**Task requirements**.
Nothing in the records should differ when they are repeated. Restate them word for word.

**Excerpted records**.

↓↓↓

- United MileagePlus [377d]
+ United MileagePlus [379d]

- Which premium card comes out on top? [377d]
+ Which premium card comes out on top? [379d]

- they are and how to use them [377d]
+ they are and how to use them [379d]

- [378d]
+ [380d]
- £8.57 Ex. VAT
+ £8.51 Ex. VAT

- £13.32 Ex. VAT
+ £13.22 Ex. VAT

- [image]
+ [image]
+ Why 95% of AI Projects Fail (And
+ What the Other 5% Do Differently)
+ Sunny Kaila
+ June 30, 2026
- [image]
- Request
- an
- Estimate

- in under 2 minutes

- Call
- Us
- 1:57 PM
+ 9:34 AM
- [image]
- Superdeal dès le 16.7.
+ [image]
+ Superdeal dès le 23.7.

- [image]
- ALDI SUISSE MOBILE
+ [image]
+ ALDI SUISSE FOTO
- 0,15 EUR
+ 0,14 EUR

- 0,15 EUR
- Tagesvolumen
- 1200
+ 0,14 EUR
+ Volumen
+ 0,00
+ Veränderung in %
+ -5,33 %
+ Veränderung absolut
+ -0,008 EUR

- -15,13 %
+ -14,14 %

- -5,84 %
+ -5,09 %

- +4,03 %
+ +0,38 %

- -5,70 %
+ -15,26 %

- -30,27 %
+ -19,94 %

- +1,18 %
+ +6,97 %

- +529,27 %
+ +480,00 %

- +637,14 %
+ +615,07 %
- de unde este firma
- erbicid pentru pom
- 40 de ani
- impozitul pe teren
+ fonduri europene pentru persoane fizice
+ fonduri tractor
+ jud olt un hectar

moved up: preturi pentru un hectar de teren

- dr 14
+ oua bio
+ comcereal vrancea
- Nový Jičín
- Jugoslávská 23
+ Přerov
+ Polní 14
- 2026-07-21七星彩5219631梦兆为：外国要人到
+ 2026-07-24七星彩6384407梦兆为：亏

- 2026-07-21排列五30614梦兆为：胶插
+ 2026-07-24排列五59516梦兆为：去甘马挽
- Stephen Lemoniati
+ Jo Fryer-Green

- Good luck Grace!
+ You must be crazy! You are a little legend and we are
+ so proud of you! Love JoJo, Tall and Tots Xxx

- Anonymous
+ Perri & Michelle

↑↑↑

**Task solution**.
- United MileagePlus [377d]
+ United MileagePlus [379d]

- Which premium card comes out on top? [377d]
+ Which premium card comes out on top? [379d]

- they are and how to use them [377d]
+ they are and how to use them [379d]

- [378d]
+ [380d]
- £8.57 Ex. VAT
+ £8.51 Ex. VAT

- £13.32 Ex. VAT
+ £13.22 Ex. VAT

- [image]
+ [image]
+ Why 95% of AI Projects Fail (And
+ What the Other 5% Do Differently)
+ Sunny Kaila
+ June 30, 2026
- [image]
- Request
- an
- Estimate

- in under 2 minutes

- Call
- Us
- 1:57 PM
+ 9:34 AM
- [image]
- Superdeal dès le 16.7.
+ [image]
+ Superdeal dès le 23.7.

- [image]
- ALDI SUISSE MOBILE
+ [image]
+ ALDI SUISSE FOTO
- 0,15 EUR
+ 0,14 EUR

- 0,15 EUR
- Tagesvolumen
- 1200
+ 0,14 EUR
+ Volumen
+ 0,00
+ Veränderung in %
+ -5,33 %
+ Veränderung absolut
+ -0,008 EUR

- -15,13 %
+ -14,14 %

- -5,84 %
+ -5,09 %

- +4,03 %
+ +0,38 %

- -5,70 %
+ -15,26 %

- -30,27 %
+ -19,94 %

- +1,18 %
+ +6,97 %

- +529,27 %
+ +480,00 %

- +637,14 %
+ +615,07 %
- de unde este firma
- erbicid pentru pom
- 40 de ani
- impozitul pe teren
+ fonduri europene pentru persoane fizice
+ fonduri tractor
+ jud olt un hectar

moved up: preturi pentru un hectar de teren

- dr 14
+ oua bio
+ comcereal vrancea
- Nový Jičín
- Jugoslávská 23
+ Přerov
+ Polní 14
- 2026-07-21七星彩5219631梦兆为：外国要人到
+ 2026-07-24七星彩6384407梦兆为：亏

- 2026-07-21排列五30614梦兆为：胶插
+ 2026-07-24排列五59516梦兆为：去甘马挽
- Stephen Lemoniati
+ Jo Fryer-Green

- Good luck Grace!
+ You must be crazy! You are a little legend and we are
+ so proud of you! Love JoJo, Tall and Tots Xxx

- Anonymous
+ Perri & Michelle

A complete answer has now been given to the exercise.